こうした取り組みは、図らずも平成23年3月に発生した福島第一原子力発電所事故に活かされることとなり、当研究科では事故発生直後から多数の支援人材を福島に派遣してきました。しかし、支援活動を通して、想定を超えた多くの課題が顕在化したことも事実です。大規模放射線災害における避難住民への対応や心のケアの重要性、放射線リスクコミュニケーションの必要性、中・長期的放射線影響に関する研究者の絶対的不足、国民の放射線に対する知識・関心の高まりと不安の拡大といった課題に対応するためには、より高度で専門的な判断力と実践力を備え、統括的に問題解決できる被ばく医療の専門家が不可欠となるため、緊急被ばく医療人材育成プログラムの見直し・高度化が必要となっています。
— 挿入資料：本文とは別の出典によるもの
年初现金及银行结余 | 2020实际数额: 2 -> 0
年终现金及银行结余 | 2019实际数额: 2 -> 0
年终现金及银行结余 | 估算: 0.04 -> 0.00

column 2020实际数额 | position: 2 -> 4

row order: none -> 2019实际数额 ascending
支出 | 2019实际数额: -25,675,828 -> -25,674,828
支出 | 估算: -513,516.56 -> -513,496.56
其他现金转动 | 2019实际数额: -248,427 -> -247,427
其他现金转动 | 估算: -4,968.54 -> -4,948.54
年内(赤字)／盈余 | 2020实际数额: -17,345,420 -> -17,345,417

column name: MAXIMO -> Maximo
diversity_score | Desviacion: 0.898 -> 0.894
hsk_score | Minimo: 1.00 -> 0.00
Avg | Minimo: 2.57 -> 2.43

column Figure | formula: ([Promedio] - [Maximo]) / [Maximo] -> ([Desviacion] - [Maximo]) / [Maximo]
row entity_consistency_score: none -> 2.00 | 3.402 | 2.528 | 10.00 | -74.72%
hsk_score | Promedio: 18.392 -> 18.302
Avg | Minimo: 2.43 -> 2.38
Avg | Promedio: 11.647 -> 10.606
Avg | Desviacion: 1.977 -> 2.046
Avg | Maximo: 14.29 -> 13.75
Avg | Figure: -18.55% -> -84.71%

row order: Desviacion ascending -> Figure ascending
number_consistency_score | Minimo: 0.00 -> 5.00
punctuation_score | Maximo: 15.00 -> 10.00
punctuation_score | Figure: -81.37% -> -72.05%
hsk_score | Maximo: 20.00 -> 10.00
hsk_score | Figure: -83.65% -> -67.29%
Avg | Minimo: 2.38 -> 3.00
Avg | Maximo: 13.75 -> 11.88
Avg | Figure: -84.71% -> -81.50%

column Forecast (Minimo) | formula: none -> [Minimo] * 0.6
このことから、本プロジェクトでは、これまで整備を進めてきた被ばく医療教育体制を基盤として、被ばく医療教育を担う教員の教育技術のスキルアップや、学生・受講者のフォローアップなどを継続的に行うことで、今後の緊急被ばく医療に対応できる医療者及び適切な放射線リスクコミュニケーションの指導を担う人材の底辺拡大を行うとともに、より高度で実践的な緊急被ばく医療人材育成プログラムを開発し、日本学術会議の提唱する国際標準に準拠した高度実践看護師等を視野に入れた“グローカル”な被ばく医療人材育成の拠点を形成することを目的とします。


取り組みの概要

国内外との関係機関との協力・連携のもと、「被ばく医療人材の高度専門化」と「放射線基礎教育の充実と底辺拡大」を柱とした教育プログラムを開発します。具体的には、国際標準に準拠した高度実践看護師制度や日本看護協会が認定する専門看護師を視野に入れた被ばく医療人材育成の拠点を形成し、新たに高度で実践的な大学院教育プログラムを構築します。
また、学校教員及び教職選択学生に対する放射線リスクコミュニケーション教育を行うことで、放射線基礎教育の充実と底辺拡大を図ります。さらに、被ばく医療においては長期的な健康管理が必要となることもあることから、放射能拡散地域の環境影響調査や生物学的影響調査・研究を行い、その結果を教育へ還元するとともに、必要な際には地域あるいは地域住民へ報告を行います。


期待される効果

緊急被ばく医療体制の高度化とともに、人材育成の国際拠点の形成が図られ、放射線のケアやリスクコミュニケーションに優れた人材が輩出されることが期待されます。


プロジェクト目標

  • これまでのプロジェクトにおける活動の中で培った様々なリソースを基に、課題の克服と改善を図り、学部教育、大学院教育、現職者教育を継続し、恒常的な被ばく医療人材育成に努めます。
  • 大学院教育の中で、高度で実践的な被ばく医療人材育成プログラムを継続して実施し、放射線事故・災害における平時からの体制構築や健康課題を有する対象への質の高い看護、放射線診療を受ける患者・家族への水準の高い看護実践を行える「放射線看護専門看護師」を養成します。
  • 学部教育および大学院教育等の中で、放射線リスクコミュニケーションを取り入れた教育プログラムを開発・実施し、社会における放射線リスクコミュニケーションを実施出来る人材の拡大を図ります。
  • 放射線科学・被ばく医療に関連する若手研究者及び大学院生等に対し、海外での活動の推進や国際シンポジウム等の企画運営等への参加を通して、グローバルスタンダードな視点を有する人材の育成を促進するとともに、国際共同研究の発展に貢献します。